Ей казалось, что подняться по отвесному склону скалы невозможно, но он поднялся от самого подножья, цепляясь руками и ногами за невидимые сверху выступы, и, бросив связанного омара на землю, проворно перемахнул через край.

— Вы в жизни такого громадного не видели, — похвалялся он. — Уверен, что весит шесть-семь килограммов. По меньшей мере шесть. Поглядите на его правую клешню! Он мог бы расколоть ею кокосовый орех. Час назад, когда я плавал, он пытался перекусить мне щиколотку; только тогда я не успел его схватить — он спрятался в свою нору. Но теперь-то я его поймал, злодея. За плечами этого черного существа больше двадцати лет преступлений. По виду ему можно дать года двадцать четыре — двадцать пять. Да он старше вас, понимаете? Если только вы не сильно старше, чем выглядите? Сколько вам лет?

Но омар нисколько не прельщал Элизабет. Она попятилась, отступая до тех пор, пока не оказалась приперта спиной к стене. Она стояла, тесно прижавшись к склону, шаря по камню ладонями, словно в поисках потайного замка или запора, который впустил бы ее внутрь. Лицо у нее стало белое, бледные губы дрожали.
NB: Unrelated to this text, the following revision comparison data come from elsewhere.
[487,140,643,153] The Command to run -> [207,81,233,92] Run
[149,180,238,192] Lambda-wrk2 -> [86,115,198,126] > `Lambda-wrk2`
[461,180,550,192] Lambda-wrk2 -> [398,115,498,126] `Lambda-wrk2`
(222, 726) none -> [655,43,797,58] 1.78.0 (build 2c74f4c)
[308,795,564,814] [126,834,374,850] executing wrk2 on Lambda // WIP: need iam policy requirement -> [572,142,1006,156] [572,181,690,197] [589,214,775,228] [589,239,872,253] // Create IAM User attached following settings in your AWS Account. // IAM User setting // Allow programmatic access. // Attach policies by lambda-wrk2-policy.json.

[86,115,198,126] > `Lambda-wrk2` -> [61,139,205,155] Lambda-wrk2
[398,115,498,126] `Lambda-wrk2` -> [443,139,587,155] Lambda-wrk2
Когда она не ответила, он обернулся и спросил, в чем дело.

Голос ее звучал слабо и испуганно.

— Вы кто? — прошептала она, и ее шепот сменился невнятным заиканием. — Что вы такое?

Выражение у него изменилось, и его покрытое каплями лицо стало жестким, как просвечивающий сквозь воду камень.
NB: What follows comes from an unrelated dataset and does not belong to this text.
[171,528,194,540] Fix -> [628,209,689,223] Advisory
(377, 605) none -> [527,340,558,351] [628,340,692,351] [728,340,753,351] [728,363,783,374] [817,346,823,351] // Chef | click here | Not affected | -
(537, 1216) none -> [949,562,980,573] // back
— Всего несколько минут назад, — сказал он, — вы как будто прекрасно знали, кто я такой. Еще называли меня Роджером Фэрфилдом, не так ли?

— Но имя еще не все. Оно мало что говорит.

— А что вы еще хотите знать?

Ее голос звучал так высоко и натужно, что слова, которые она произносила, казались тенями слов и звучали так, словно продрогли от холода.

— Так прыгнуть в море — это не по-человечески!

Его холодное лицо исказила хмурая гримаса.

— Странные вещи вы говорите.

— Вы бы убились, если б…если б…

Он снова сделал шаг в сторону моря, посмотрел вниз, в спокойную глубину и сказал:

— Вы преувеличиваете. Здесь не больше пятнадцати, ну, может, двадцати метров — и к тому же здесь глубоко. Да идите сюда, назад. Чего вы убегаете?